Siamo più abituati al silenzio? Al silenzio esterno e a quello interno? Per noi ormai il silenzio è sinonimo di paura.
Chi vuole più stare da solo con se stesso, cercando invece ogni mezzo per stordirsi? E chi vuole fare a meno del rumore assordante che accompagna le nostre vite?
Eppure tutto si è fermato; e c’è solo silenzio, e questo ci obbliga a fare i conti con noi stessi e con gli altri.
La qualità del Silenzio, che si è imposto nella nostra città, è identica a quella di settant'anni fa, quando ognuno sapeva di essere in silenzio nella silenziosa Isola.
Anche l’Arte tace. Considerata ormai solo mercato, e non cura dell’anima, il suo silenzio ci obbliga a riconsiderare tutti gli inganni generati da decenni di mistificazione e di sopravvalutazione. Saremo ancora disposti dopo il dramma, ad accettare gli antichi schemi di manipolazione? Solo la grande Arte, quella che cura, spero rimarrà.
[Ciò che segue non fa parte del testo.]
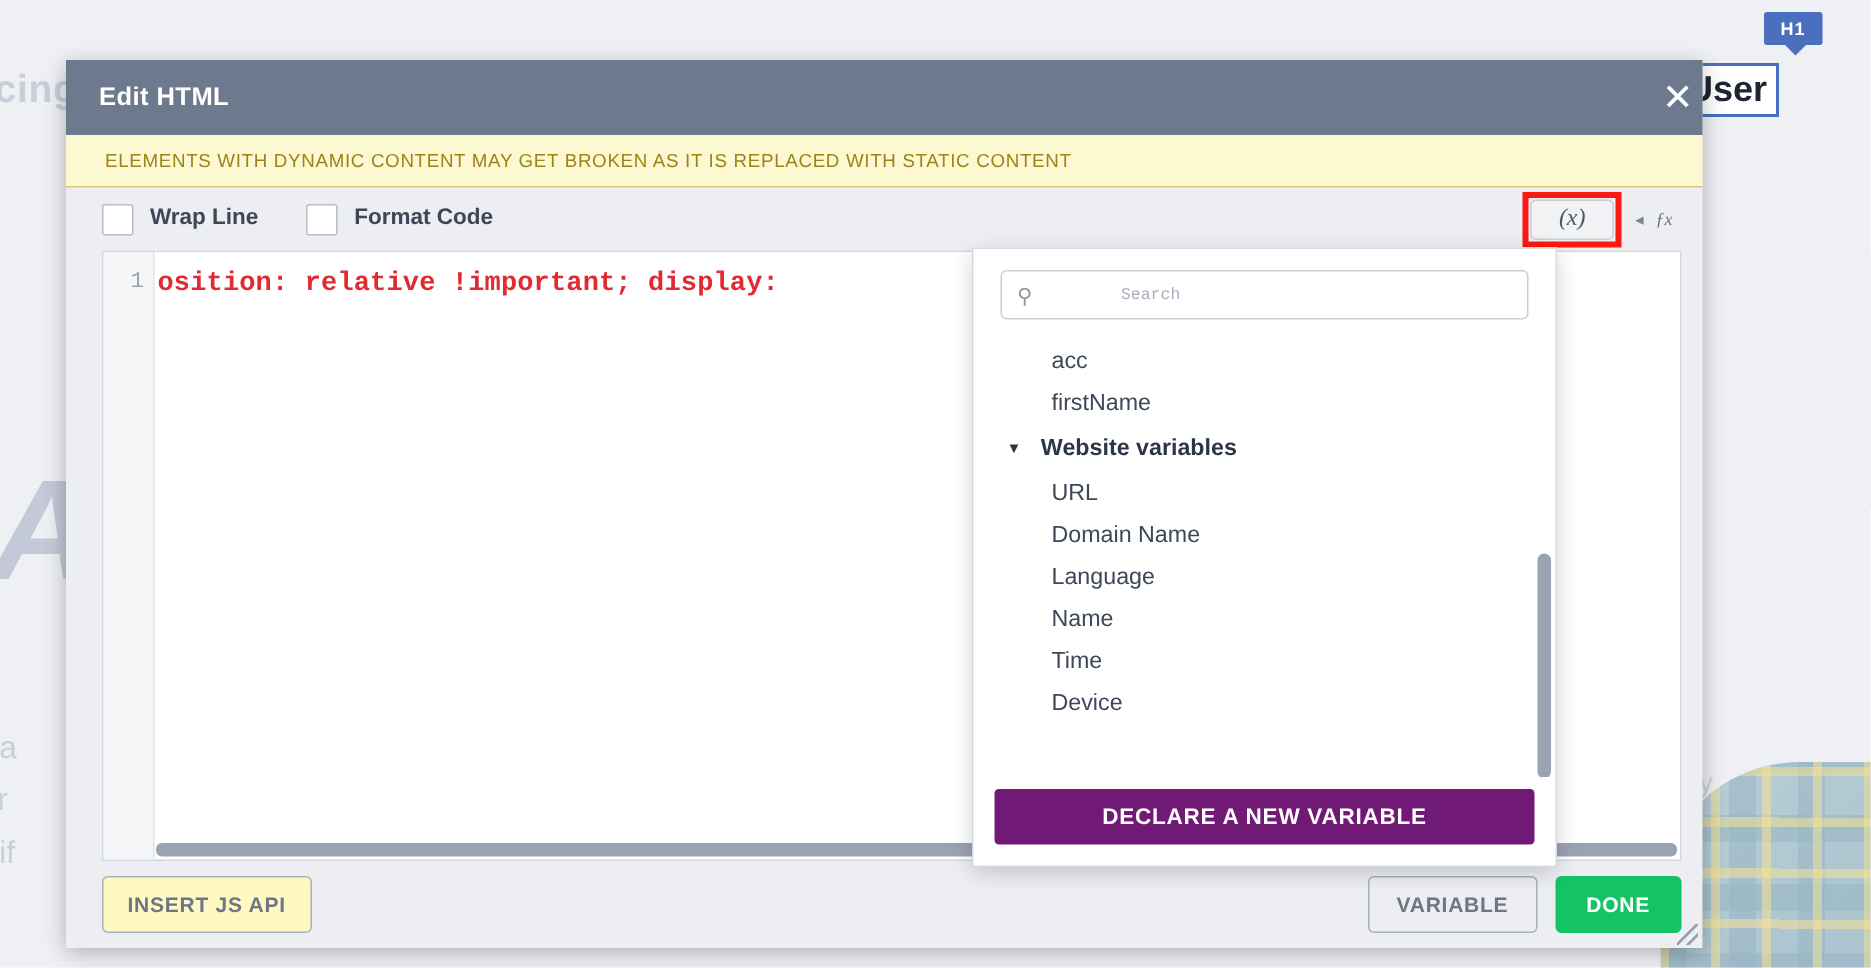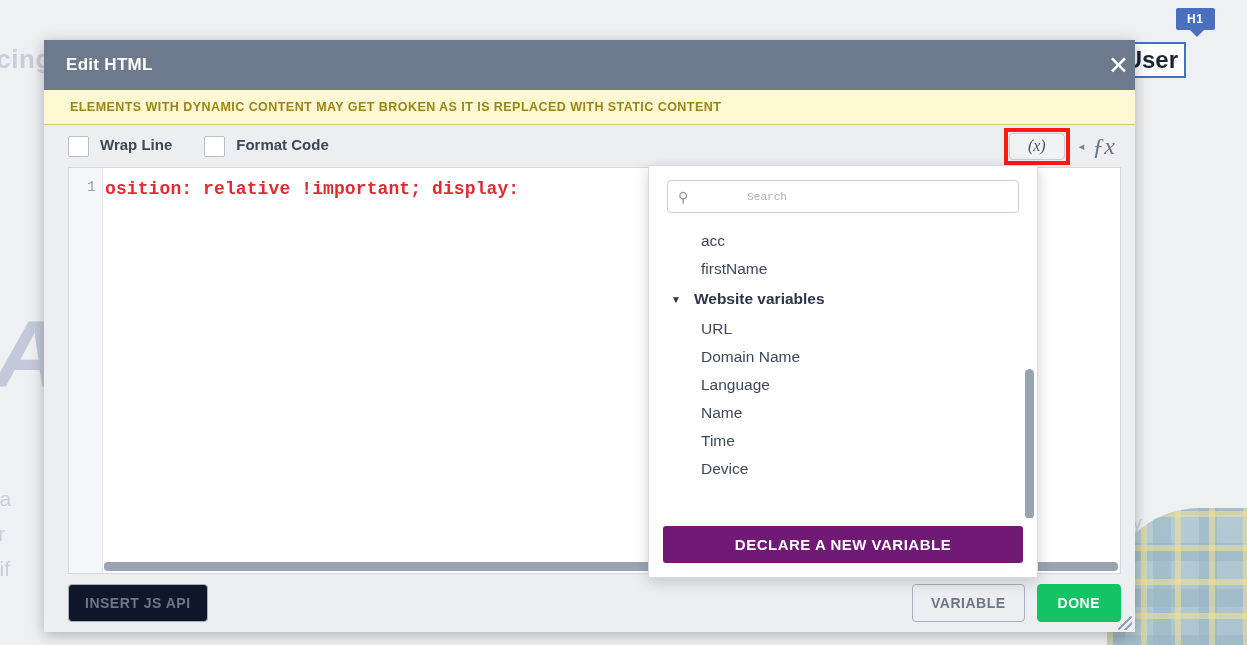--- a/index.html
+++ b/index.html
@@ -93,21 +93,21 @@
   #close-btn {
     color: #fff; font-size: 25px; line-height: 1;
     cursor: pointer; font-weight: 300;
     padding: 0 2px;
   }
 
   #warn-banner {
     background: #fcf8d2;
     border-bottom: 1px solid #d8c77a;
     color: #9d8515;
-    font-size: 12.5px; font-weight: bold;
+    font-size: 12.5px; font-weight: normal;
     letter-spacing: .45px;
     padding: 10px 0 10px 26px;
     flex: 0 0 auto;
   }
 
   #toolbar {
     height: 42px;
     display: flex; align-items: center;
     padding: 0 14px 0 24px;
     flex: 0 0 auto;
@@ -140,21 +140,21 @@
     font-size: 16px;
     font-family: "Liberation Serif", serif;
     font-style: italic;
     text-align: center;
     cursor: pointer;
   }
   #arrow-left {
     color: #7b8496; font-size: 11px; margin-right: 8px;
   }
   #fx-btn {
-    color: #6a7385; font-size: 24px;
+    color: #6a7385; font-size: 12px;
     font-family: "Liberation Serif", serif;
     font-style: italic; cursor: pointer;
     margin-right: 6px;
   }
 
   
   #editor-area {
     flex: 1 1 auto;
     margin: 0 14px 0 24px;
     background: #ffffff;
@@ -276,21 +276,21 @@
     position: relative;
   }
   .ft-btn {
     font-size: 14px; font-weight: bold;
     letter-spacing: .5px;
     border-radius: 4px;
     cursor: pointer;
     font-family: "Liberation Sans", sans-serif;
   }
   #insert-js {
-    background: #0f172a;
+    background: #fef9c3;
     border: 1px solid #a9b0bc;
     color: #6e7685;
     padding: 10px 16px;
   }
   #discard-btn {
     background: #eceef1;
     border: 1px solid #a9b0bc;
     color: #6e7685;
     padding: 10px 18px;
     margin-right: 12px;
Le grandi mostre, come quella di Raffaello alle Scuderie del Quirinale a Roma, o di De La Tour a Milano a Palazzo Reale, costate sforzi enormi, tacciono. Con cura e con rispetto delle regole torneremo in silenzio e pochi per volta nei musei, a farci curare dai capolavori. Ma ora tutto è fermo. Gli artisti, categoria messa in un limbo, considerino questo tempo per continuare a lavorare con serietà e umiltà, verranno tempi migliori. Ma ora tutto è fermo. Sono fermo anch'io, e le esposizioni a Città del Messico, a Mérida nello Yucatán, a Bologna a Palazzo Fava, la mostra Elba da scoprire con Giuseppe Tanelli su geologia e pittura, aspetteranno, o forse non si faranno, anche questo fa parte della meditazione sul fermo, anche questo fa parte della riscoperta di un valore dimenticato: l’accettazione senza conflitto.
Saremo coraggiosi! E accetteremo ciò che verrà con quel coraggio e senza paura, non solo ciò che sta accadendo, ma anche il domani che ci aspetta.